Artists Reach Out: Ivy Baldwin

Dear friends,

Welcome to Artists Reach Out: reflections in a time of isolation. I dreamed this series of interviews out of grief for my work both as a documenting arts writer and curator of live performance. In this time of social distancing, we are called to responsibly do all we can to safeguard ourselves and our neighbors. It is, literally, a matter of life and death.

But there's no distancing around what we still can share with one another--our experiences, thoughts, wisdom, humor, hearts and spirit. In some ways, there are more opportunities to do so as we pull back from everyday busyness out in the world and have time to honor the call of our inner lives.

So, let me introduce you to some artists I find interesting.
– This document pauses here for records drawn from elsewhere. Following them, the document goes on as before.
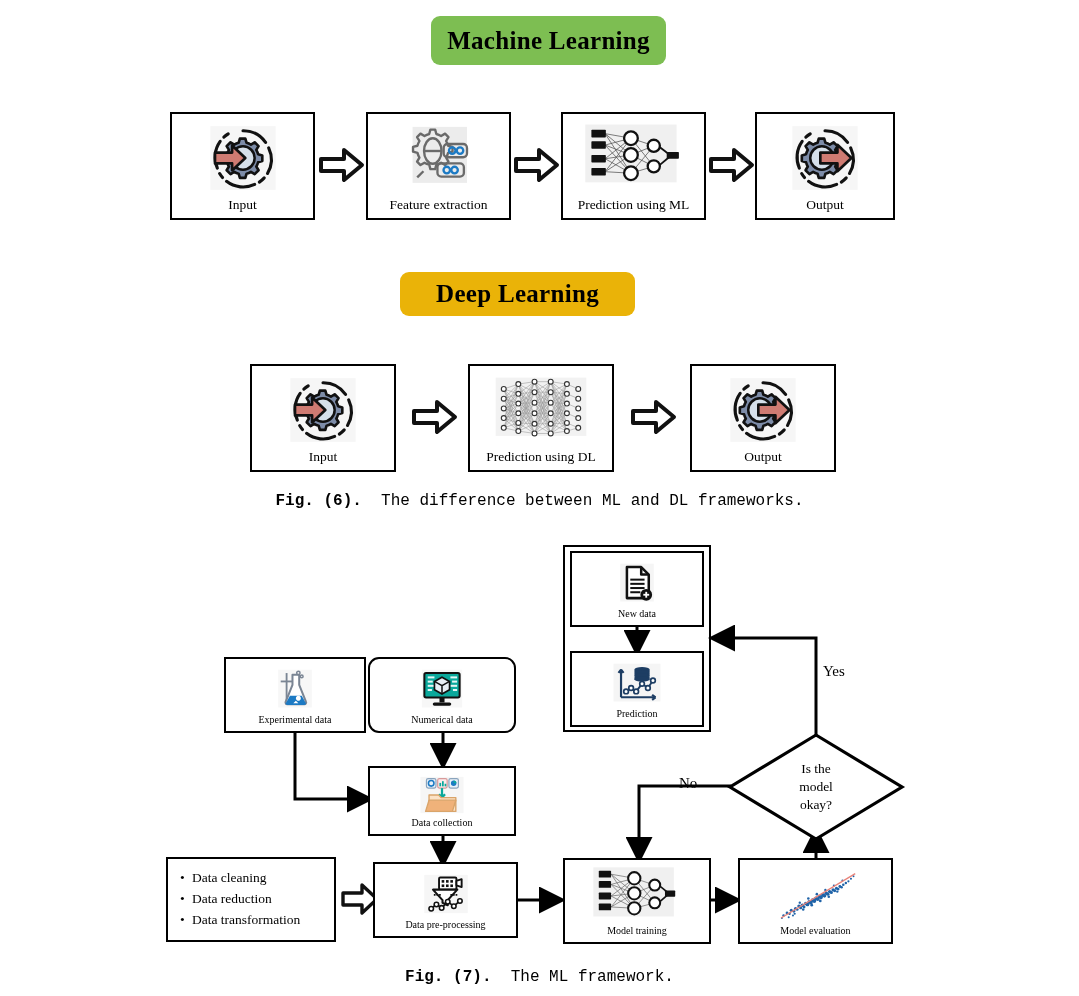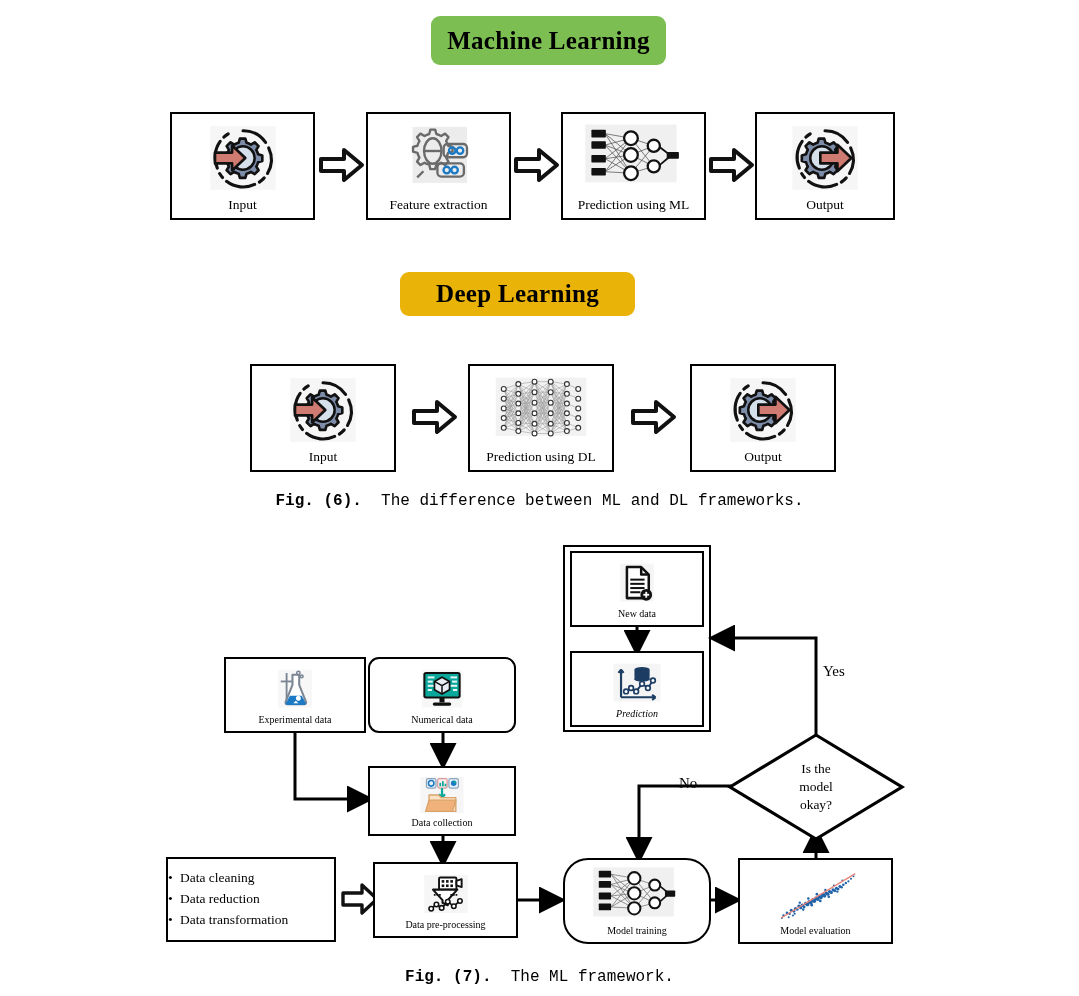--- a/index.html
+++ b/index.html
@@ -359,7 +359,7 @@
     <div class="flabel">New data</div>
   </div>
 
-  <div class="fbox" style="left:570px;top:651px;width:134px;height:76px;font-style:italic;">
+  <div class="fbox" style="left:570px;top:651px;width:134px;height:76px;">
     <div class="iconwrap">
       <svg width="52" height="42" viewBox="0 0 60 50">
         <rect x="2" y="2" width="56" height="45" fill="#f5f5f5"></rect>

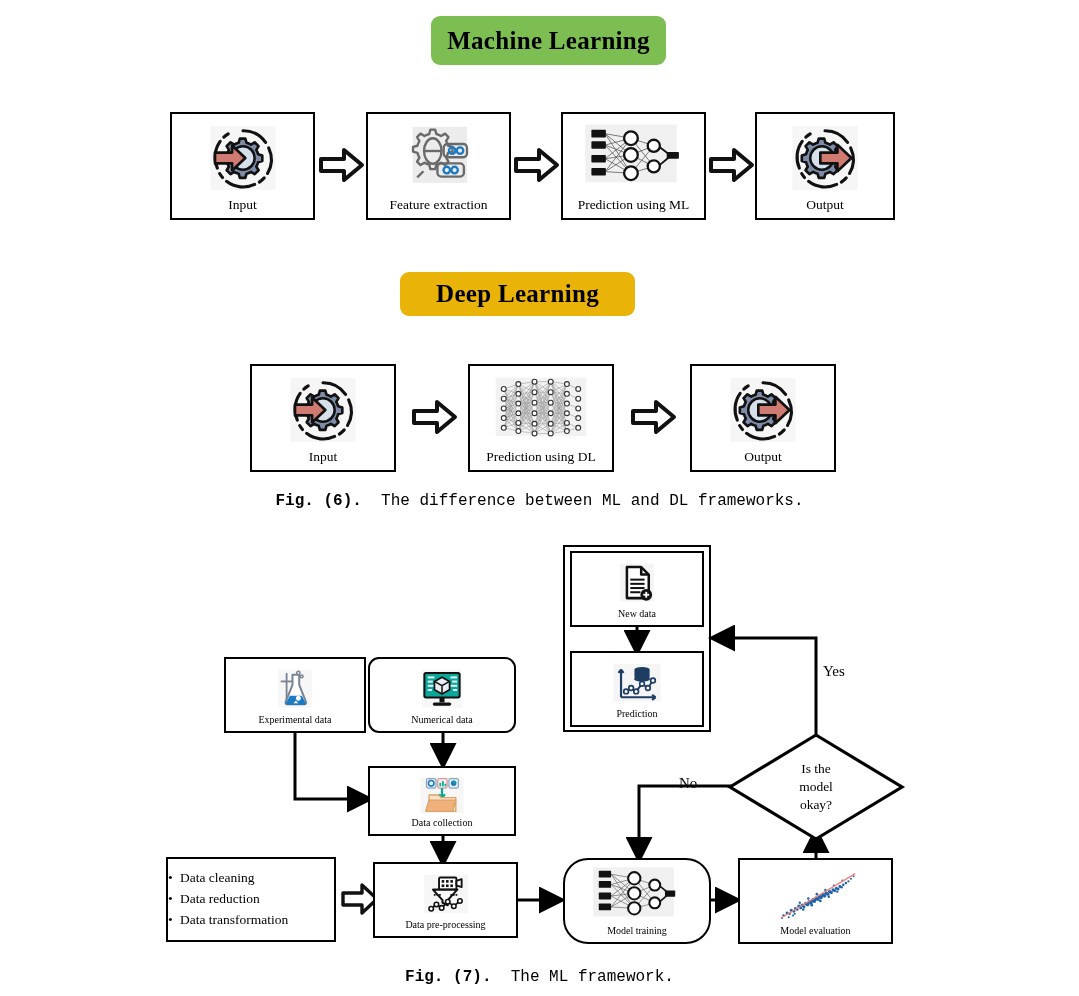--- a/index.html
+++ b/index.html
@@ -51,7 +51,7 @@
   .bullets{
     position:absolute;border:2.5px solid #000;background:#fff;box-sizing:border-box;
     display:flex;flex-direction:column;justify-content:center;
-    padding-left:0;font-size:13.5px;line-height:1.55;
+    padding-left:12px;font-size:13.5px;line-height:1.55;
   }
   .bullets div{white-space:nowrap;}
   .bullets .bdot{display:inline-block;width:12px;}

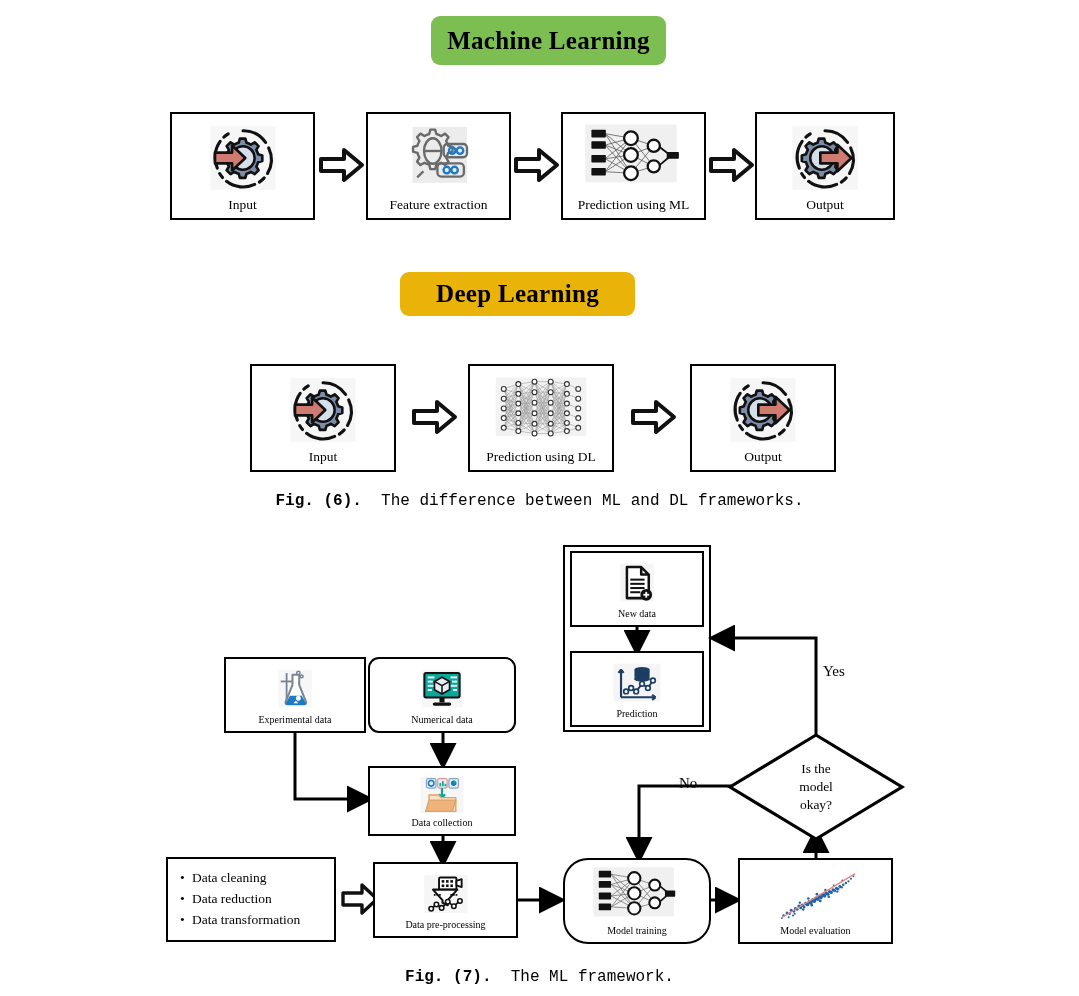--- a/index.html
+++ b/index.html
@@ -515,7 +515,7 @@
     <div class="flabel">Data pre-processing</div>
   </div>
 
-  <div class="fbox" style="left:563px;top:858px;width:148px;height:86px;border-radius:25px;">
+  <div class="fbox" style="left:563px;top:858px;width:148px;height:86px;">
     <div class="iconwrap">
       <svg width="98" height="58" viewBox="0 0 140 85">
         <rect x="6" y="2" width="118" height="72" fill="#f0f0f0"></rect>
I'm glad they're part of our beautiful community, and I'm eager to engage with them again (or for the first time) in years to come.
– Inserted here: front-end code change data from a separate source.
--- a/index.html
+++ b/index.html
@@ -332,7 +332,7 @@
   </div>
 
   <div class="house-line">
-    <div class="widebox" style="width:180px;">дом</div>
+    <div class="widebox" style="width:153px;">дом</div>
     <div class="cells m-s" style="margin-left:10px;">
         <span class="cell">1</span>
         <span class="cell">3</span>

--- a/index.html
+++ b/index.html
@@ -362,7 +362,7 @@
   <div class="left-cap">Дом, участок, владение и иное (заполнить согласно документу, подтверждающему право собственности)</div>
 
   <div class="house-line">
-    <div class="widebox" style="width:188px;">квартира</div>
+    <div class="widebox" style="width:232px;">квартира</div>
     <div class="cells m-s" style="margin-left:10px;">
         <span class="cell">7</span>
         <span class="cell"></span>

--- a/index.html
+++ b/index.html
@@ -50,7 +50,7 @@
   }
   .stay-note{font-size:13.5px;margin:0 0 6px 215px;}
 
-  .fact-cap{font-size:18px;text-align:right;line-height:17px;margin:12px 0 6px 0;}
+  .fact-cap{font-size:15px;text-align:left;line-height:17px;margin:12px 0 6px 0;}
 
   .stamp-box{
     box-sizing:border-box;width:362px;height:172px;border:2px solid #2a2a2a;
--Eva Yaa Asantewaa, InfiniteBody


Ivy Baldwin


Ivy Baldwin
(photos: Laura Bianchi, Courtesy of
The Bogliasco Foundation)



Ivy Baldwin is a choreographer, performer, educator, and founder of Ivy Baldwin Dance (est. 1999). Commissions include BAM (Next Wave Festival), Philip Johnson Glass House, The Joyce Theater (Joyce Unleashed), Abrons Arts Center, The Chocolate Factory, Dance Theater Workshop, New York Live Arts, and Manitoga. Baldwin’s work, Keen [No. 2], was nominated for a 2018 “Bessie” for Outstanding Visual Design. Baldwin has received awards from the Guggenheim Foundation, Bogliasco Foundation, Jerome Foundation, NYFA Build, FCA Emergency Grant, Tell Foundation, TMU, MacDowell Colony, Yaddo, and Marble House Project; residencies at Gibney (DiP), MASS MoCA, Mount Tremper Arts, LMCC, and American Dance Institute (ADI); and been an AIR with BAM, Movement Research, Abrons Arts Center, Center for Performance Research, ArtistNe(s)t (Romania), and currently, 92Y. Baldwin’s work has also been presented by Tanz im August Festival/Danceoff! (Germany), Dans Contemporan International Festival (Romania), Dance Center Columbia College (IL), REDCAT (CA), Irvine Barclay Theater (CA), ADI (MD), The Painted Bride (PA), Lincoln Center Out of Doors/Danceoff!, Symphony Space, 92Y, New Museum, Danspace Project, P.S. 122, and La MaMa, E.T.C. Baldwin teaches around the U.S., including The New School Eugene Lang and currently, Bard College.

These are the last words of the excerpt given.